The coordinator already runs a small axum health server on the metrics port plus one. It serves /healthz, /readyz, and a cluster-status JSON endpoint. The dashboard is additive: a few more routes on that same server, a JSON API over the state the coordinator already holds, and one HTML page. No new crate, no new port, no second binary to deploy.

The query path never sees it. The handlers read a snapshot of the tracker and the registry and serialize it. A bad render cannot slow a query, and a busy query cannot break the page.

The constraints we set first

Four rules, decided before any code.

Read-only. The dashboard shows; it does not act. No query submission, no cancel, no config change. That keeps the blast radius at zero and the review short.

Network-gated, no login. The page has no auth, the same posture as the Prometheus endpoint next to it. Anyone who can reach the port sees every user’s SQL and the cluster state, so the port stays on an internal network. A login screen is the obvious next step, and it is explicitly phase two.

No build step. This is a Rust repo. Adding a Node toolchain, a bundler, and a node_modules tree to render a status page is a bad trade. The page is one HTML file with vanilla JavaScript, embedded in the binary with include_str!.

Self-contained. No external fonts, no CDN, no logos, no images fetched at runtime. It follows our brand palette and layout with system fonts, so it renders the same on an air-gapped box as on a laptop.

What it shows

Three tabs. Overview leads with the node identity and what the engine is wired to: protocols and ports, catalog backend and URL, storage, memory limit. Below that, the engine metrics as stat cards, each with a one-hour sparkline, and a query-activity histogram. Two gauges track memory-pool usage and concurrency against the configured cap.

Queries is the list: id, user, state, SQL, elapsed, rows, bytes. Click a row and the detail opens with the timing split into queue, planning, and execution, the totals, and the per-fragment table showing which worker ran each fragment.

Cluster is the nodes and their health and in-flight load. In single-node mode the coordinator lists itself as one node doing both roles, because that is the truth: the coordinator is also the executor.

Making the charts move

A histogram of “queries over the last hour” needs history, and the engine kept none. The fix is a small in-memory ring buffer. The coordinator samples query counts, rows, latency, active queries, and memory-pool usage every five seconds and holds a rolling one-hour window. The history endpoint aggregates those samples into one-minute buckets.

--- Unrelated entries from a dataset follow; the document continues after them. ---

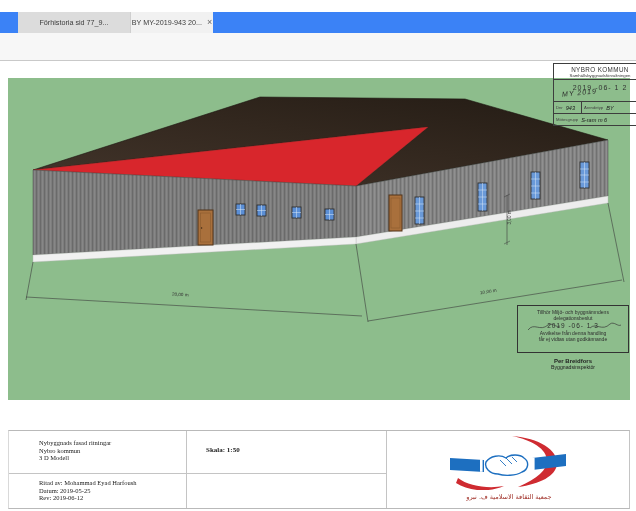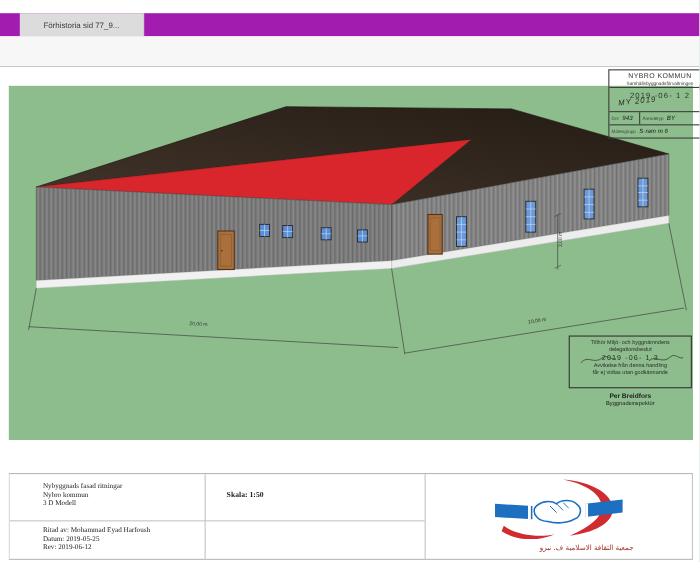--- a/index.html
+++ b/index.html
@@ -4,21 +4,21 @@
 <style>
   html,body{margin:0;padding:0;}
   body{width:636px;height:511px;overflow:hidden;font-family:"Liberation Sans",sans-serif;background:#fff;}
   #app{position:relative;width:636px;height:511px;overflow:hidden;background:#fff;}
 
   
   .menubar{position:absolute;left:0;top:0;width:636px;height:12px;background:#fbfbfb;}
   .menu-item{position:absolute;top:1px;font-size:8px;color:#222;}
 
   
-  .tabbar{position:absolute;left:0;top:12px;width:636px;height:21px;background:#a21caf;}
+  .tabbar{position:absolute;left:0;top:12px;width:636px;height:21px;background:#3b82f6;}
   .tab{position:absolute;top:0;height:21px;display:flex;align-items:center;justify-content:center;
        font-size:7.2px;color:#3c3c3c;white-space:nowrap;overflow:hidden;}
   .tab.inactive{left:18px;width:112px;background:#dcdcdc;border-right:1px solid #cfcfcf;}
   .tab.active{left:131px;width:82px;background:#f1f1f1;gap:5px;}
   .tab-close{font-size:9px;color:#666;line-height:9px;}
 
   
   .toolbar{position:absolute;left:0;top:33px;width:636px;height:27px;background:#f7f7f7;border-bottom:1px solid #c9c9c9;}
   .ti{position:absolute;top:39px;width:15px;height:15px;}
   .ti svg{display:block;}
@@ -65,32 +65,36 @@
   .tblock{position:absolute;left:8px;top:369px;width:620px;height:77px;
           border-top:1px solid #b9b9b9;border-bottom:1px solid #b9b9b9;
           border-left:1px solid #d9d9d9;border-right:1px solid #c4c4c4;
           font-family:"Liberation Serif",serif;color:#222;}
   .tb-v1{position:absolute;left:177px;top:0;width:1px;height:77px;background:#c4c4c4;}
   .tb-v2{position:absolute;left:377px;top:0;width:1px;height:77px;background:#c4c4c4;}
   .tb-h{position:absolute;left:0;top:42px;width:377px;height:1px;background:#c4c4c4;}
   .tb-proj{position:absolute;left:30px;top:8px;font-size:6.5px;line-height:7.5px;}
   .tb-scale{position:absolute;left:197px;top:15px;font-size:7px;font-weight:bold;}
   .tb-auth{position:absolute;left:30px;top:48px;font-size:6.5px;line-height:7.5px;}
-  .tb-logo{position:absolute;left:433px;top:3px;width:134px;text-align:right;}
+  .tb-logo{position:absolute;left:433px;top:3px;width:134px;text-align:center;}
   .tb-logo-text{font-size:6.5px;color:#a03028;direction:rtl;margin-top:-1px;font-family:"DejaVu Sans",sans-serif;}
 </style>
 </head>
 <body>
 
 <div id="app">
 
 
   <div class="tabbar">
     <div class="tab inactive">
       <span>Förhistoria sid 77_9...</span>
+    </div>
+    <div class="tab active">
+      <span>BY MY-2019-943 20...</span>
+      <span class="tab-close">×</span>
     </div>
   </div>
 
   <div class="toolbar">
     <span class="ti" style="left:42px">
       <svg width="15" height="15" viewBox="0 0 15 15" fill="none" stroke="#5a5a5a" stroke-width="1.1">
         <rect x="1.5" y="3" width="12" height="9" rx="0.5"></rect>
           <path d="M1.5 3.5 L7.5 8.5 L13.5 3.5"></path>
       </svg>
     </span>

That gives the charts their motion. A new bar appears each minute, the current bar refreshes every sample, and the line scrolls left over the hour even when the engine is idle. Hover any bar or point and a tooltip shows the time and the value. For history longer than an hour, Prometheus and Grafana are still the right tools. The web UI is the at-a-glance view that ships in the box.

What it does not pretend

The gauges show what is real. On an idle engine the memory gauge reads zero, because the pool releases between queries, and a sub-millisecond query never registers as active at a five-second sample. That is honest, not a bug. Under a heavy scan the gauges climb.

The whole thing is read-only and unauthenticated by design. A SQL console and an OIDC login are the natural phase two, and keeping them out of phase one is what made phase one small enough to trust. The dashboard is roughly one library module, a handful of routes, and one HTML file. It carries no risk to the engine, and it answers the question in one glance.